When Roger Goodell and several NFL owners were asked Wednesday how long a revamping of the NFL's personal conduct policy would take, they preached patience.
Three men who have led the players' union must have been nodding their heads in agreement.
Current NFLPA leader Eric Winston and past presidents Kevin Mawae and Domonique Foxworth say that has always been the union's approach since DeMaurice Smith became executive director in 2009. They believe it's the only way to do business.
"Issues are seldom black and white, which is why the long process needs to be in place, whether it's a drug policy or bounties or whatever it might be," says Winston, who took over as union president this year after eight NFL seasons. "It goes to the approach of educating our players; sometimes from outside these look like quick fixes and they are not. It requires a lot of thinking and education and time."
The union, of course, has a deep interest in any alterations to the league's conduct policy because those changes would affect all 1,800 active members.
All three men suggest the best way to a new and more effective personal conduct policy — and how discipline is handled — is through negotiations. And yes, if those negotiations take a while, that's just fine.
"When it comes to this key issue in the NFL, the only way to get an effectively bargained situation done or pass a personal conduct policy for everyone is out of collective bargaining with those who have the power to make decisions," says Mawae, a former All-Pro center who was union president from 2008-12.
Goodell did not rule out such an approach, saying "everything is on the table." He did say during the owners' meetings, "We've had meetings with the union, we've discussed alternatives."
Mawae adds it is "imperative" that a revamped player conduct policy, and particularly the commissioner's role in handing out punishment, be reached the same way the 2011 collective bargaining agreement was done. And that took more than four months to put together once the lockout began in March that year.
The league, and particularly Goodell, have been accused of lacking transparency in their handling of the Ray Rice case. Through the union, Rice currently is appealing his indefinite suspension handed out after he originally was given a two-game ban. Goodell subsequently admitted that punishment was wrong and the league toughened discipline for personal misconduct.

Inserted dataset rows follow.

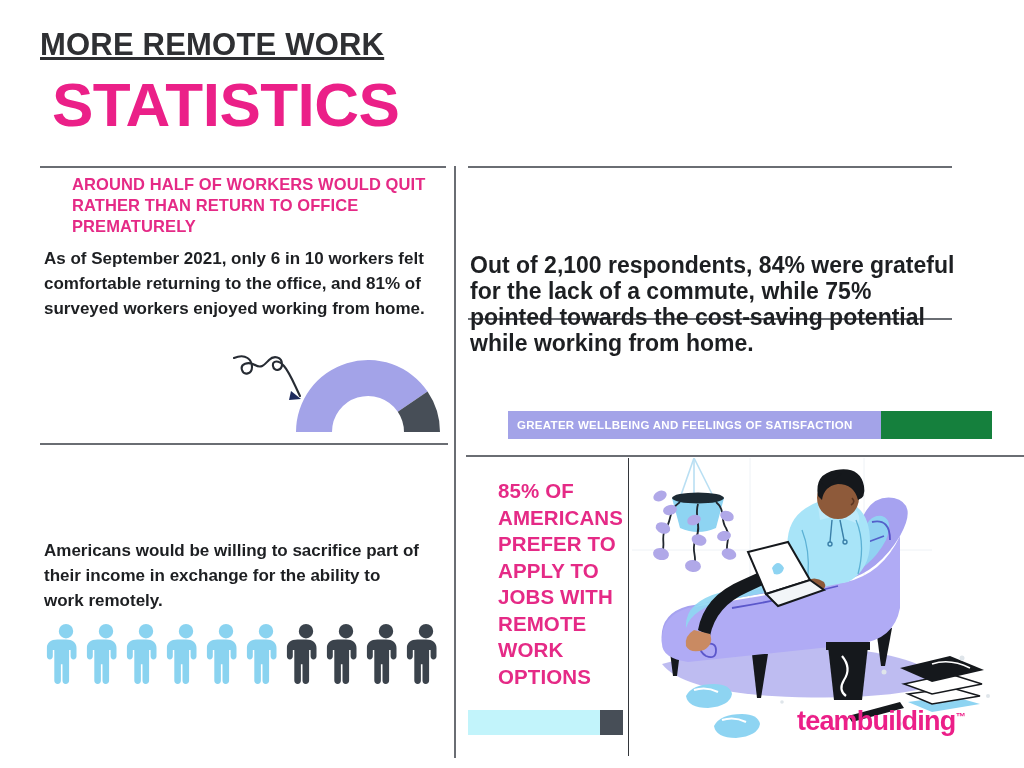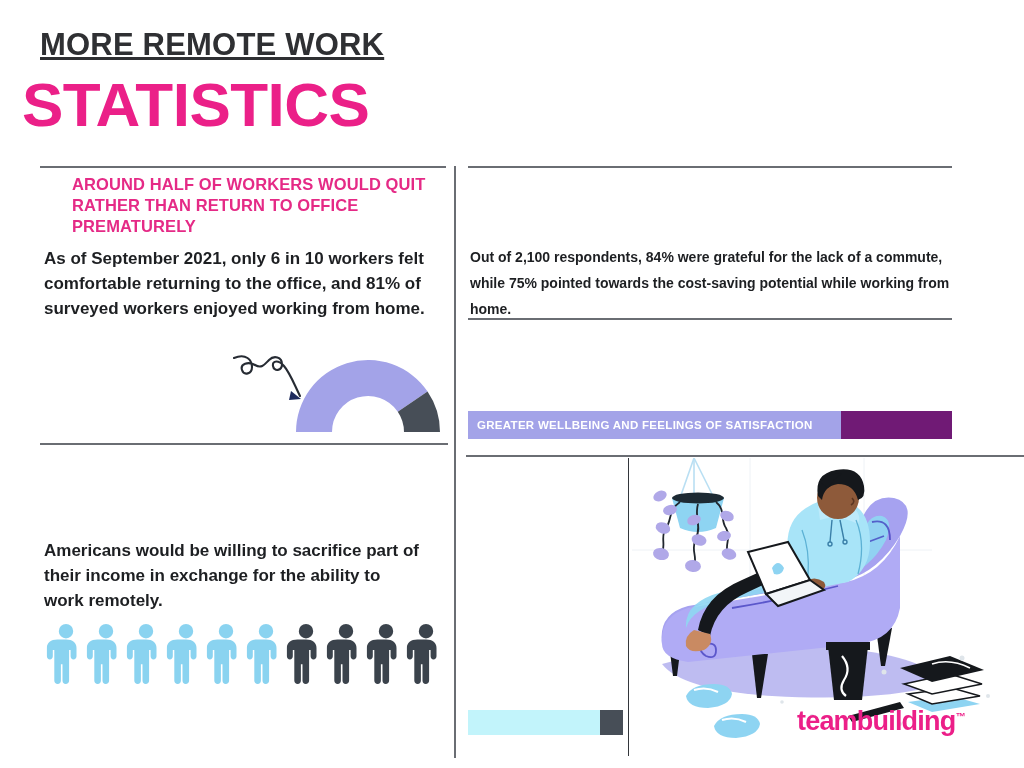"STATISTICS" .hdr-title { left: 22px -> 52px }
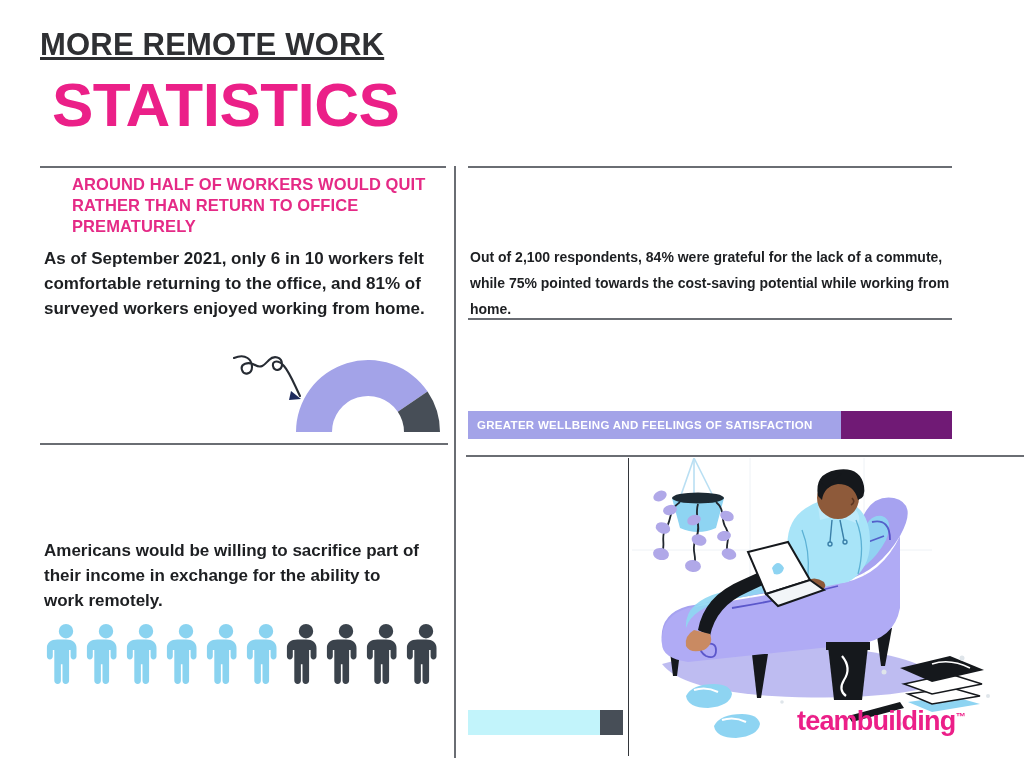"Out of 2,100 respondents, 84%" #tr-body { font-size: 14px -> 23px; top: 244px -> 252px }
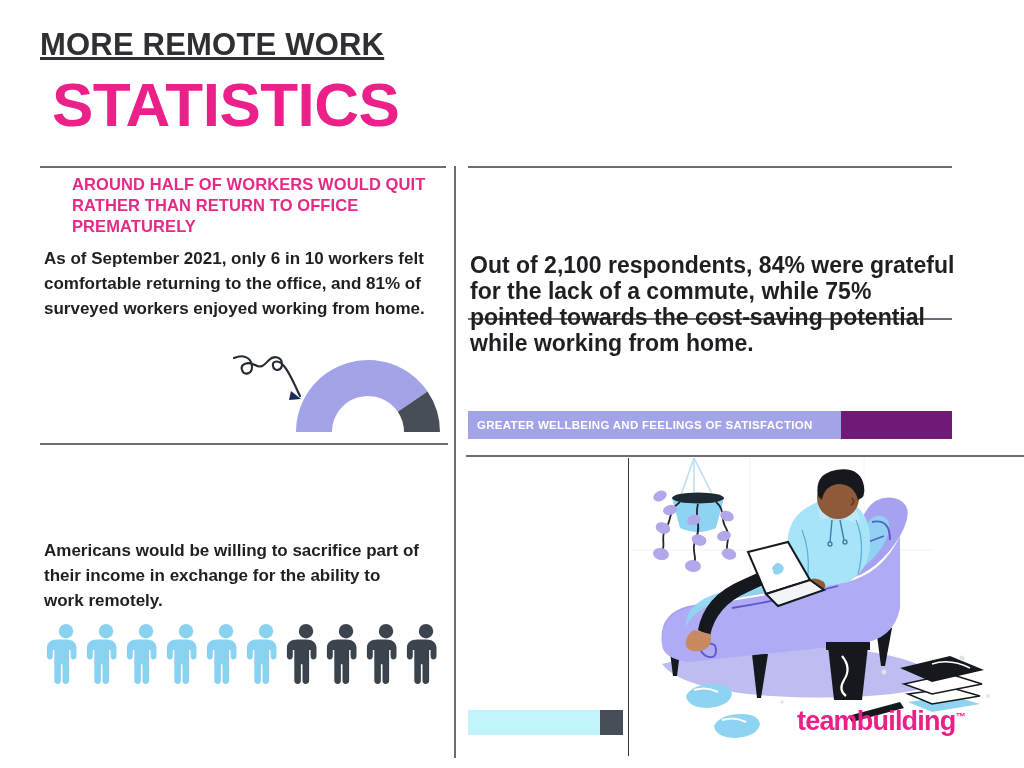"GREATER WELLBEING AND FEELINGS OF" div { background: #701a75 -> #15803d; margin-left: none -> 40px }
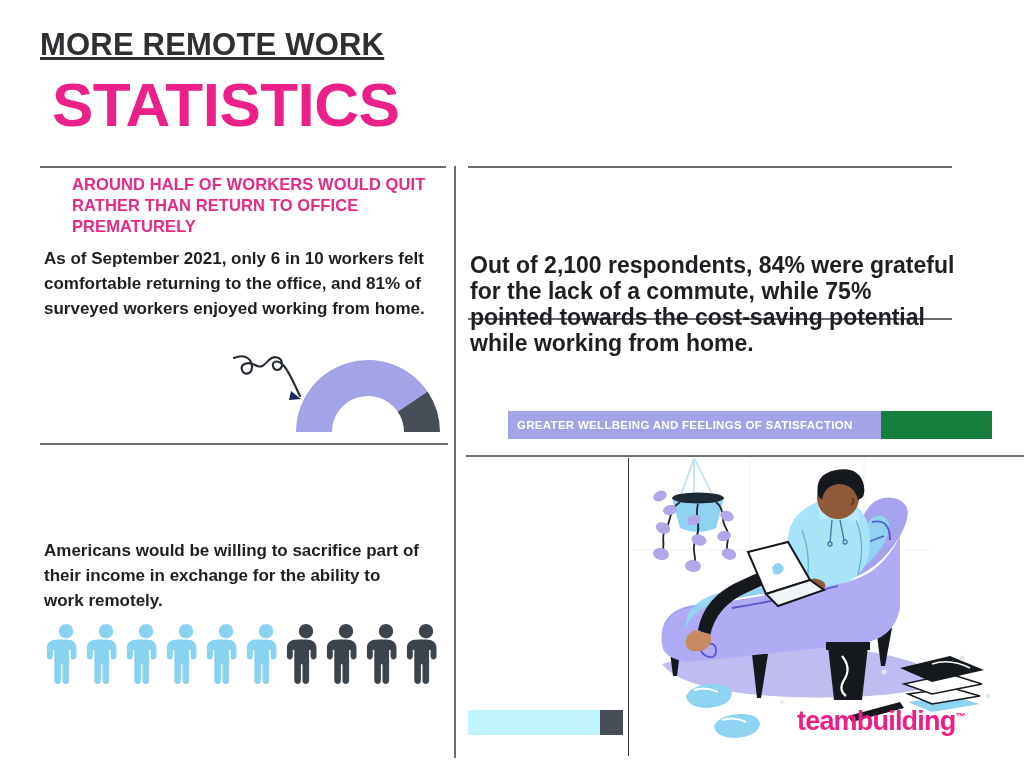"85% OF AMERICANS PREFER TO" div.stat-head { html: none -> <div>85% OF AMERICANS PREFER TO APPLY TO JOBS WITH REMOTE WORK OPTIONS</div> }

Goodell changed Rice's suspension once a video of Rice punching his then-fiancee in a casino elevator was released publicly, citing the video as new evidence.
Some have criticized the union for carrying out the appeal.
"We have a responsibility to support those guys, even the ones who make bad decisions," says Foxworth, the union president from 2012-14 and a defensive back in the NFL for six years.
A neutral arbitrator, Judge Barbara S. Jones, is hearing the appeal, and the NFLPA wants that to be the procedure going forward in all cases involving league discipline.
"Part of the reason we got into the position where we were seeking neutral arbitration was because the image of the players is very important to our players," Foxworth says. "We know how poor decisions can color the way society sees us all."
Winston, Mawae and Foxworth all mention the Saints' bounties suspensions in 2012 as being a rush to judgment on the league's part. Former Commissioner Paul Tagliabue, appointed by Goodell to handle player appeals in the matter, threw out "all discipline" imposed on linebackers Jonathan Vilma and Scott Fujita, and defensive ends Anthony Hargrove and Will Smith.
They say that's a prime example of the importance of a measured approach and of having a neutral arbiter making final, binding decisions.
"Tagliabue was as close as we could get to a neutral arbitrator back then, and it is hard to say he was that," Foxworth says. "But he was a reasonable arbitrator and, yes, it was odd that it was a former commissioner who found we had grounds to disagree."
The union and league have disagreed on an assortment of issues since the 2011 CBA was reached. Their relationship isn't likely to get any closer where the personal conduct policy is concerned.
Winston just wants to see the NFL get it right, no matter how long it takes.
"If you live in a world of knee-jerk reactions or you think only your thought is the right answer," Winston says, "you might have 2,000 members who might disagree with you."